- _YOUR INSTRUCTIONS_:
This exercise calls for every line of the data below with the string "different" in it.

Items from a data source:
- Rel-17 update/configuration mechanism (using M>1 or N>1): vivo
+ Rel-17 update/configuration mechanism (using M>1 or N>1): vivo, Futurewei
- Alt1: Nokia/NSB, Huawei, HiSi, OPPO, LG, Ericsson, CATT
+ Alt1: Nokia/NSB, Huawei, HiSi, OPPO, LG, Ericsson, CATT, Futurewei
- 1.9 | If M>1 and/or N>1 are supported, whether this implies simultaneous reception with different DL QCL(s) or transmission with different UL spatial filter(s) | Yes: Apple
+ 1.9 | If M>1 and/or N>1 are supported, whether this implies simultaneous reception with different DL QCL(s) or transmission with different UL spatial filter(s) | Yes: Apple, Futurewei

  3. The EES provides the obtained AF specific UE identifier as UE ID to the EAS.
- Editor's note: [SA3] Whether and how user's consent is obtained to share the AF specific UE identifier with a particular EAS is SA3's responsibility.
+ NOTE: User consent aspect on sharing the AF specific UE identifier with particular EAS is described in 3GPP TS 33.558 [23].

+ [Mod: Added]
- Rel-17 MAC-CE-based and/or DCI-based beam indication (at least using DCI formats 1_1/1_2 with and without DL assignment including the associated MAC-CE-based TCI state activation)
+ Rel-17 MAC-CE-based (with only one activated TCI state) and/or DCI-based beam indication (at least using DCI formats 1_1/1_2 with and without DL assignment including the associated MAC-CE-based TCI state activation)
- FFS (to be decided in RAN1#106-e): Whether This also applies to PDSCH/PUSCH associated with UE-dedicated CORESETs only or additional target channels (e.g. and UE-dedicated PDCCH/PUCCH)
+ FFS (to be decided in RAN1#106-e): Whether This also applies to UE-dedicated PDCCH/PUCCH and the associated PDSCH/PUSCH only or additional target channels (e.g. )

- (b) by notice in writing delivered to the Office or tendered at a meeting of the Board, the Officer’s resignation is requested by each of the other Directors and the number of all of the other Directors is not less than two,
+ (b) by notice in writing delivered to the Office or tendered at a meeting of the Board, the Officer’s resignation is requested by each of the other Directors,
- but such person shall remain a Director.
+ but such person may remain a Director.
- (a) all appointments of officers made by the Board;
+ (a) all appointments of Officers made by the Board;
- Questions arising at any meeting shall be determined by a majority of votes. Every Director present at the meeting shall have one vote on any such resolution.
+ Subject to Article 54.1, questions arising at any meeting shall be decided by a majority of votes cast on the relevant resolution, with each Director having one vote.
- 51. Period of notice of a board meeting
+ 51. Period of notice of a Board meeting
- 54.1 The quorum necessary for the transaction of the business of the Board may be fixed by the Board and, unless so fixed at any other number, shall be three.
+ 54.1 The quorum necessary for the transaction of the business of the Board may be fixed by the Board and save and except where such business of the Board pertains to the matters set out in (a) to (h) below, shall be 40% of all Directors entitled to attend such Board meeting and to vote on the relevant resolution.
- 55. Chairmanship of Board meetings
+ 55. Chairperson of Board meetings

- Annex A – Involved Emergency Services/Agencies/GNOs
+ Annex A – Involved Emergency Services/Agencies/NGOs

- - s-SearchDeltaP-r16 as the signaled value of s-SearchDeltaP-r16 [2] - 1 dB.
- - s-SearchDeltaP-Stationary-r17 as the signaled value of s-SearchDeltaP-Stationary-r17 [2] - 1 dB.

- _YOUR SOLUTION_:
- 1.9 | If M>1 and/or N>1 are supported, whether this implies simultaneous reception with different DL QCL(s) or transmission with different UL spatial filter(s) | Yes: Apple
+ 1.9 | If M>1 and/or N>1 are supported, whether this implies simultaneous reception with different DL QCL(s) or transmission with different UL spatial filter(s) | Yes: Apple, Futurewei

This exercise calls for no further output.